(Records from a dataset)
== Segment start ==

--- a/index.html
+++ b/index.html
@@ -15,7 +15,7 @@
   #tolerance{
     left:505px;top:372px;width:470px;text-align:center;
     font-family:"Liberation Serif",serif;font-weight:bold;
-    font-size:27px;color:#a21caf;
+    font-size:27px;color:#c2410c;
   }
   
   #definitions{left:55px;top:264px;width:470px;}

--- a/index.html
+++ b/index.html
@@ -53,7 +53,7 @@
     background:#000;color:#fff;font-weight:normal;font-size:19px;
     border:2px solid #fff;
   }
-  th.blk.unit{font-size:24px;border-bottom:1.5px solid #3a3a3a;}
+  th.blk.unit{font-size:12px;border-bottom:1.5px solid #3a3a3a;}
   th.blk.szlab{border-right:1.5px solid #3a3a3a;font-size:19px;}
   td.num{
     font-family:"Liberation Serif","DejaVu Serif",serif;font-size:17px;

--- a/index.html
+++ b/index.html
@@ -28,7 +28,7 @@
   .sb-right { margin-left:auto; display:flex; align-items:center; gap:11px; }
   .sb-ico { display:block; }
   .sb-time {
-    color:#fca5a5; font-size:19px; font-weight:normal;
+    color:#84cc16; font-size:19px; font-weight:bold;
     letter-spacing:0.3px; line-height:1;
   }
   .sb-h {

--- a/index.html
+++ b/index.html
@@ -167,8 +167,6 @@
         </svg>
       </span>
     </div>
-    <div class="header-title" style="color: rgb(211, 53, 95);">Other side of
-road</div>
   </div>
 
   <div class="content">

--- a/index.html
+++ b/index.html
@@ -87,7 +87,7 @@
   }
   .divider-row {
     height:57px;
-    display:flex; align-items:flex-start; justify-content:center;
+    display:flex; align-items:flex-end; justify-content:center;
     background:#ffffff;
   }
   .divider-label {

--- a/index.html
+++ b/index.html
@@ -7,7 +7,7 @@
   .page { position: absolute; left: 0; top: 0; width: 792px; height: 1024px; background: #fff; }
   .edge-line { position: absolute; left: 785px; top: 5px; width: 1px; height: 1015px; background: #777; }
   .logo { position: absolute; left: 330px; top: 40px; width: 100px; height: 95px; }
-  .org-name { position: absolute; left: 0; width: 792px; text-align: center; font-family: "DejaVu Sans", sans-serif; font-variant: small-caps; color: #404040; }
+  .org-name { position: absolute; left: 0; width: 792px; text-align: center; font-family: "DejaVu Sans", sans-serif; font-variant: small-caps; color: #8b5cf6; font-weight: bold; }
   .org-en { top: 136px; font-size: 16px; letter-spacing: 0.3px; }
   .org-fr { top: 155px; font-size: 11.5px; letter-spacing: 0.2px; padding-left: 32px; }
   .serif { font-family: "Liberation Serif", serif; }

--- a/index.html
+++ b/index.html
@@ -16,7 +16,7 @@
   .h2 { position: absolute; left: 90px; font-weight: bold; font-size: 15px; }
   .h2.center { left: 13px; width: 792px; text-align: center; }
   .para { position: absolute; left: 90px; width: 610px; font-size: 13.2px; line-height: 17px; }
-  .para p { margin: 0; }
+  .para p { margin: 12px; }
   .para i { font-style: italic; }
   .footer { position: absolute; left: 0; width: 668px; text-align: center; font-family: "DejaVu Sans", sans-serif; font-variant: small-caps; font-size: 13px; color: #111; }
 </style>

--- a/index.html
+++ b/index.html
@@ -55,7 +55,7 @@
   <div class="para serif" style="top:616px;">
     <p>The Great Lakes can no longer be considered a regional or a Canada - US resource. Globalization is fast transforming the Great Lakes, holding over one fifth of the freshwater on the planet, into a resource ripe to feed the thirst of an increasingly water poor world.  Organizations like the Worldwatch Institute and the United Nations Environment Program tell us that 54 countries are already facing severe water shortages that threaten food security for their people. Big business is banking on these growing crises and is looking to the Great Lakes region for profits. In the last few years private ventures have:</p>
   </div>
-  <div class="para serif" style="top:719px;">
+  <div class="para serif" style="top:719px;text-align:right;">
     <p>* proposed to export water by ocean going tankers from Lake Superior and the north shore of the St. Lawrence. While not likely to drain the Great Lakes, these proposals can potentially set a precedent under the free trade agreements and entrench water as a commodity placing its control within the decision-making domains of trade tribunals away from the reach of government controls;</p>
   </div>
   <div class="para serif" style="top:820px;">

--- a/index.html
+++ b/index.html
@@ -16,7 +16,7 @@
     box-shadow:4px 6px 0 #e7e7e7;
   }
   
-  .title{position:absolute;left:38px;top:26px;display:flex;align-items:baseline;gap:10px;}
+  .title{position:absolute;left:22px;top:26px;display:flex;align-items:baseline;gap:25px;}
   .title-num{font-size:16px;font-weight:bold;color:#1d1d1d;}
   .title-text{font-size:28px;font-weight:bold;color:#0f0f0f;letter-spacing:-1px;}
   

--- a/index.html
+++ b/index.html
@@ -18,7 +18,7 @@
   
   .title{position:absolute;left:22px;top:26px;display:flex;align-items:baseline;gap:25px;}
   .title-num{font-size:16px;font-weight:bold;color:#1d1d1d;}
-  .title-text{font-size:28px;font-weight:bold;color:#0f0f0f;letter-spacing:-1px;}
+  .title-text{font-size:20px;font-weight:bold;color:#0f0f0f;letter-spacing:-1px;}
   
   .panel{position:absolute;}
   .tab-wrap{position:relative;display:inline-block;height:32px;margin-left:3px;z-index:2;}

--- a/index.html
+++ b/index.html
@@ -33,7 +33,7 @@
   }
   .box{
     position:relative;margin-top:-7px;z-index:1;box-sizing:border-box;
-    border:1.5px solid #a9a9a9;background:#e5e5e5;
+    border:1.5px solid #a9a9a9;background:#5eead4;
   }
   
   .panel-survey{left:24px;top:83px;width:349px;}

== Segment end ==

#### What is being asked:
Please transcribe the data exactly from its first line. End with the line that contains "absolute; left: 330px;".

#### Output of the task:
--- a/index.html
+++ b/index.html
@@ -15,7 +15,7 @@
   #tolerance{
     left:505px;top:372px;width:470px;text-align:center;
     font-family:"Liberation Serif",serif;font-weight:bold;
-    font-size:27px;color:#a21caf;
+    font-size:27px;color:#c2410c;
   }
   
   #definitions{left:55px;top:264px;width:470px;}

--- a/index.html
+++ b/index.html
@@ -53,7 +53,7 @@
     background:#000;color:#fff;font-weight:normal;font-size:19px;
     border:2px solid #fff;
   }
-  th.blk.unit{font-size:24px;border-bottom:1.5px solid #3a3a3a;}
+  th.blk.unit{font-size:12px;border-bottom:1.5px solid #3a3a3a;}
   th.blk.szlab{border-right:1.5px solid #3a3a3a;font-size:19px;}
   td.num{
     font-family:"Liberation Serif","DejaVu Serif",serif;font-size:17px;

--- a/index.html
+++ b/index.html
@@ -28,7 +28,7 @@
   .sb-right { margin-left:auto; display:flex; align-items:center; gap:11px; }
   .sb-ico { display:block; }
   .sb-time {
-    color:#fca5a5; font-size:19px; font-weight:normal;
+    color:#84cc16; font-size:19px; font-weight:bold;
     letter-spacing:0.3px; line-height:1;
   }
   .sb-h {

--- a/index.html
+++ b/index.html
@@ -167,8 +167,6 @@
         </svg>
       </span>
     </div>
-    <div class="header-title" style="color: rgb(211, 53, 95);">Other side of
-road</div>
   </div>
 
   <div class="content">

--- a/index.html
+++ b/index.html
@@ -87,7 +87,7 @@
   }
   .divider-row {
     height:57px;
-    display:flex; align-items:flex-start; justify-content:center;
+    display:flex; align-items:flex-end; justify-content:center;
     background:#ffffff;
   }
   .divider-label {

--- a/index.html
+++ b/index.html
@@ -7,7 +7,7 @@
   .page { position: absolute; left: 0; top: 0; width: 792px; height: 1024px; background: #fff; }
   .edge-line { position: absolute; left: 785px; top: 5px; width: 1px; height: 1015px; background: #777; }
   .logo { position: absolute; left: 330px; top: 40px; width: 100px; height: 95px; }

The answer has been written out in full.